Evolving our Android CI to the Cloud (3/3): Optimizing the Performance

Victor Caveda
BestSecret Tech
Published in
9 min readFeb 9, 2024
Generated with DALL-E

We’ve reached the final part of our journey where we’ve explained how we modernized our Android CI. In the first part, we presented the original CI we were running and the problems that drove us to change it.

In the second part, we dived deep into the technical details of how to create a Docker image 🐳 for building and running your Android CI tasks anywhere.
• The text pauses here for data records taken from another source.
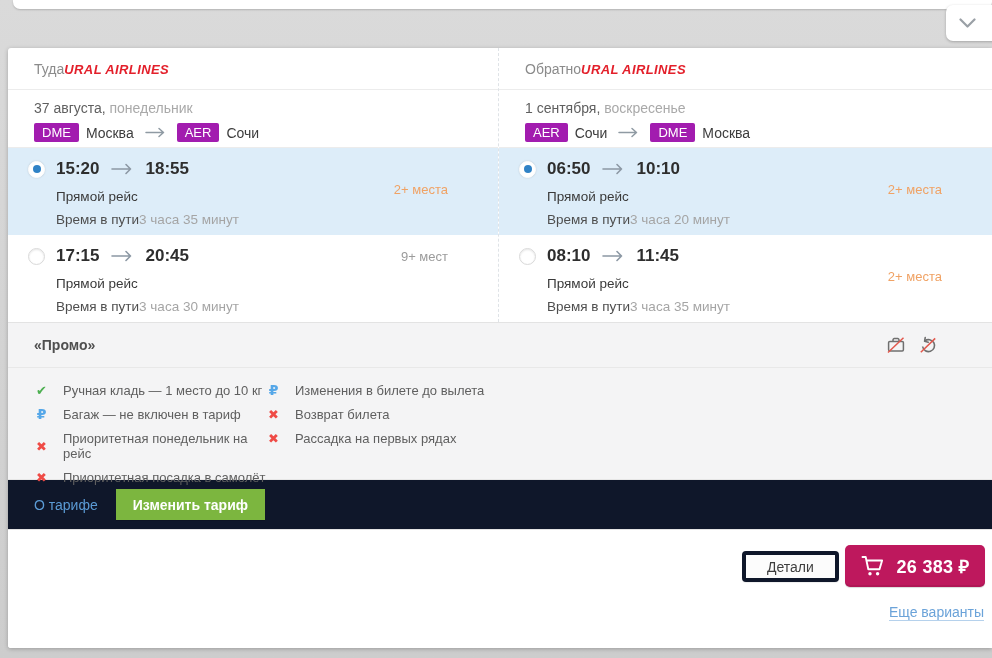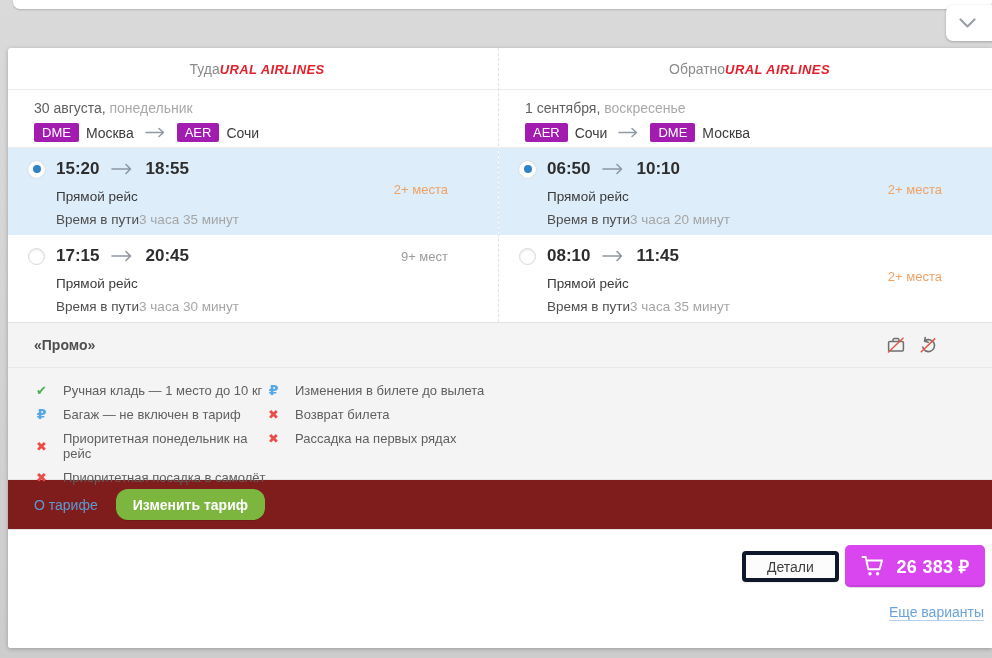--- a/index.html
+++ b/index.html
@@ -31,7 +31,7 @@
   .col--return { width: 494px; border-left: 1px dashed #dfe3e7; }
   .col-header {
     height: 42px; padding: 1px 18px 0 26px;
-    display: flex; align-items: center; justify-content: center;
+    display: flex; align-items: center; justify-content: flex-start;
     border-bottom: 1px solid #ececec;
   }
   .direction { font-size: 14px; color: #8b8b8b; }

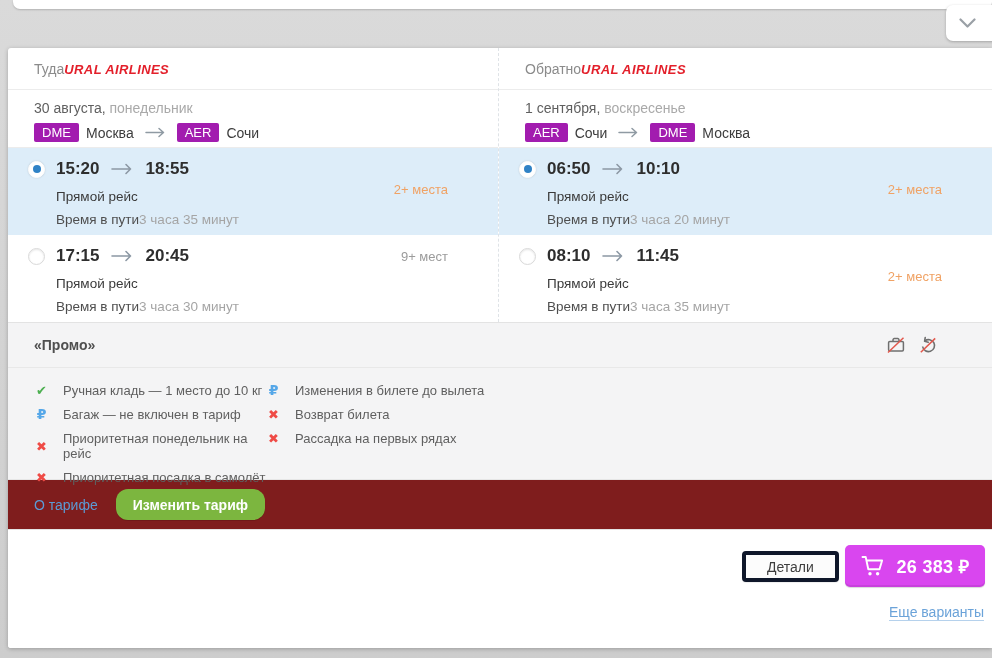--- a/index.html
+++ b/index.html
@@ -139,7 +139,7 @@
       </div>
       <div class="date-row">
         <div class="date-line">
-          <span>30 августа,</span>
+          <span>37 августа,</span>
           <span class="weekday">понедельник</span>
         </div>
         <div class="route">

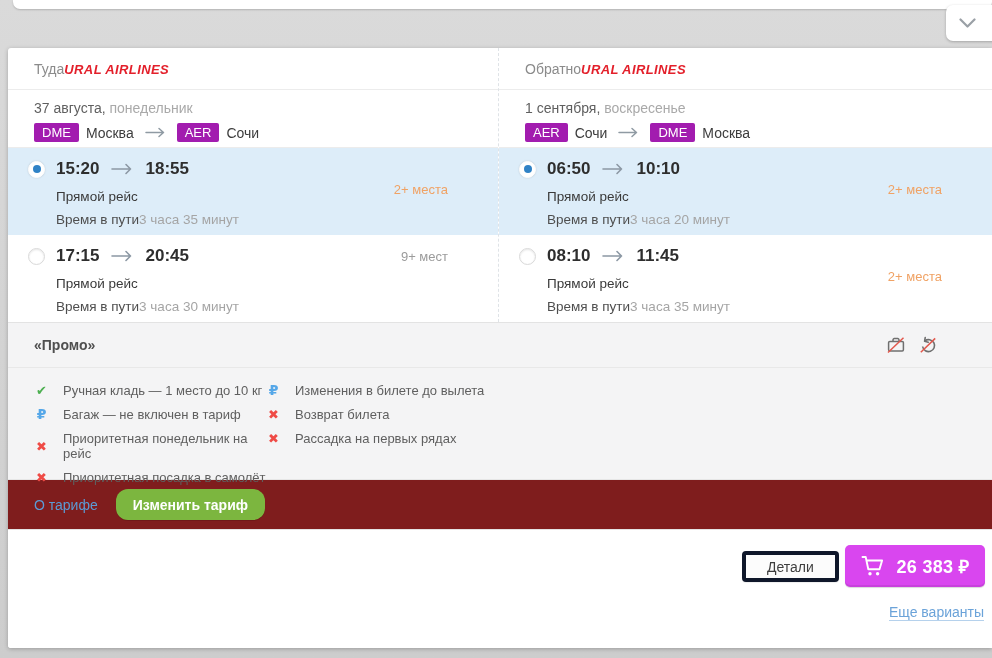--- a/index.html
+++ b/index.html
@@ -87,7 +87,7 @@
   .fi-cross { color: #ef4b46; }
   .fi-ruble { color: #55a7e8; font-weight: bold; font-size: 14px; }
   .tariff-row {
-    height: 50px; background: #7f1d1d; border-bottom: 1px solid #e4e4e4;
+    height: 50px; background: #0f172a; border-bottom: 1px solid #e4e4e4;
     display: flex; align-items: center; padding-left: 26px; gap: 18px;
   }
   .about-link { font-size: 14px; color: #5b9bd5; text-decoration: none; cursor: pointer; }

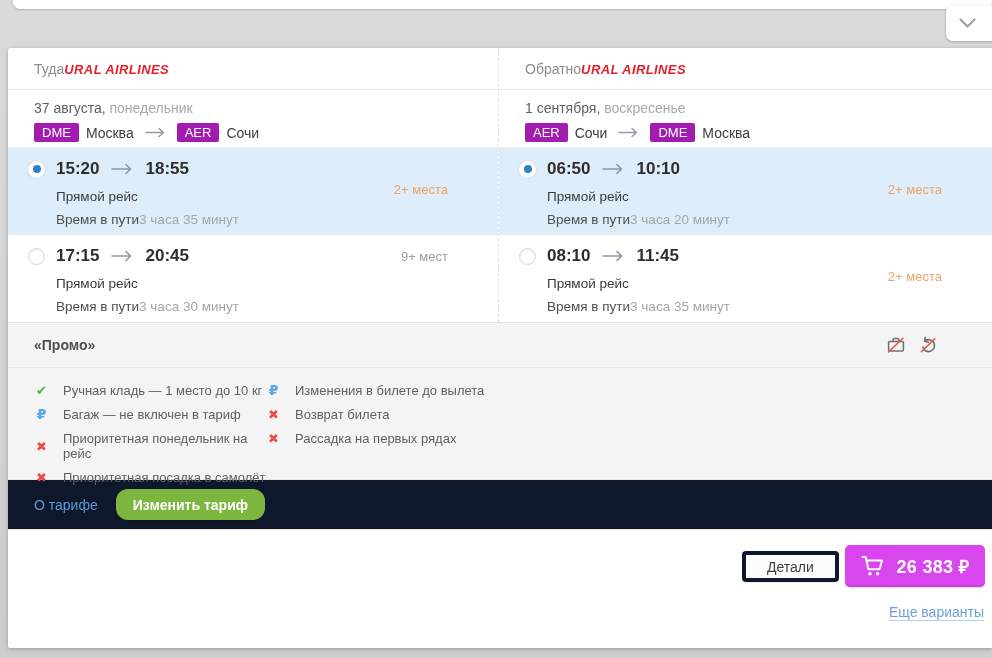--- a/index.html
+++ b/index.html
@@ -92,7 +92,7 @@
   }
   .about-link { font-size: 14px; color: #5b9bd5; text-decoration: none; cursor: pointer; }
   .change-btn {
-    background: #7cb63f; border: none; border-radius: 12px; cursor: pointer;
+    background: #7cb63f; border: none; border-radius: 0; cursor: pointer;
     color: #fff; font-size: 14px; font-weight: bold; font-family: inherit;
     height: 31px; padding: 0 17px; box-shadow: 0 1px 0 rgba(0,0,0,.12);
   }

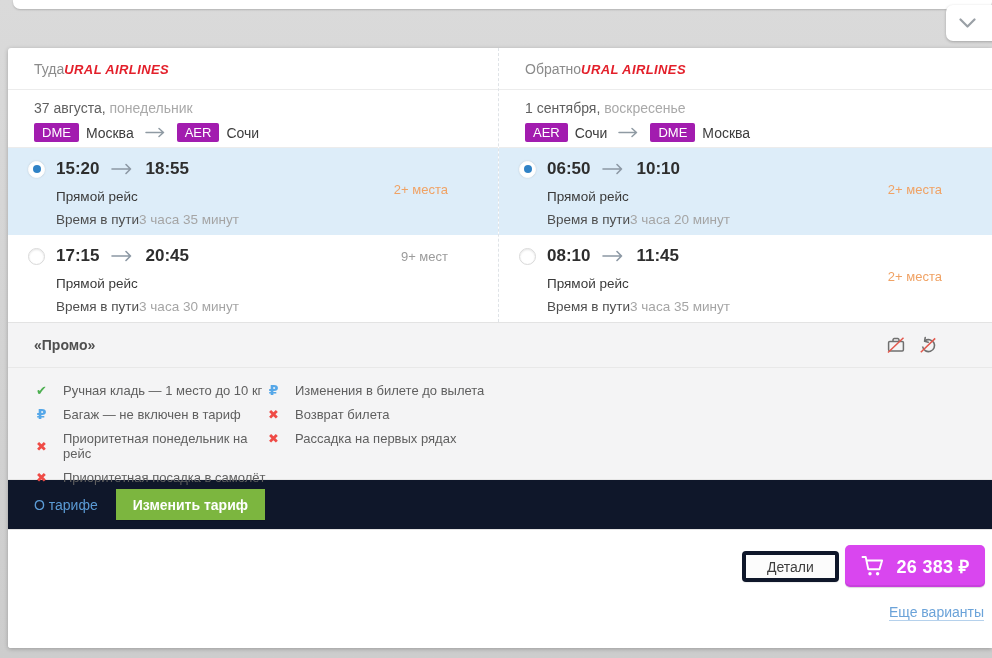--- a/index.html
+++ b/index.html
@@ -105,7 +105,7 @@
   }
   .buy-btn {
     position: absolute; top: 15px; right: 7px; width: 140px; height: 42px;
-    background: #d946ef; border: none; border-radius: 5px; cursor: pointer;
+    background: #be185d; border: none; border-radius: 5px; cursor: pointer;
     display: flex; align-items: center; justify-content: center; gap: 11px;
     box-shadow: inset 0 -2px 0 rgba(0,0,0,.08), 0 1px 1px rgba(0,0,0,.15);
   }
As we bring this series to a close, let’s delve into a critical aspect that resonates with every developer: optimization. No one is happy waiting a long time for their pipeline to finish. So we’re going to share some strategies we adopted to make our Android GitLab CI faster. We’ll explain how we adjusted settings such as the Gitlab Cache and simplified steps to cut down on waiting times. ✂️

But that’s not all! As we bid farewell to this series, we want to leave you with more than just technical insights. We’ll take a moment to distill the most valuable lessons we’ve learned throughout this journey so you avoid the same mistakes we made 😉. Consider it a roadmap of pitfalls to avoid and shortcuts to success. 🚀

Improving the Pipeline Performance

Let’s go over some effective techniques to reduce your pipeline duration.

Parallelize All You Can

One of the obvious strategies you can introduce in a pipeline to make it faster is running multiple tasks in parallel. In so doing, the overall duration will be determined by the longest task. Our Android app follows the CLEAN Architecture paradigm, consisting of multiple modules with clearly defined scopes.

Check out this great article by my colleague Jose Angel Zamora describing the architecture of BestSecret’s apps 👇

This is the perfect soil for parallelization because you can easily break the work down into different smaller tasks. This allows GitLab to distribute the smaller tasks among the runners of our pool allowing us to use the full capacity of our infrastructure.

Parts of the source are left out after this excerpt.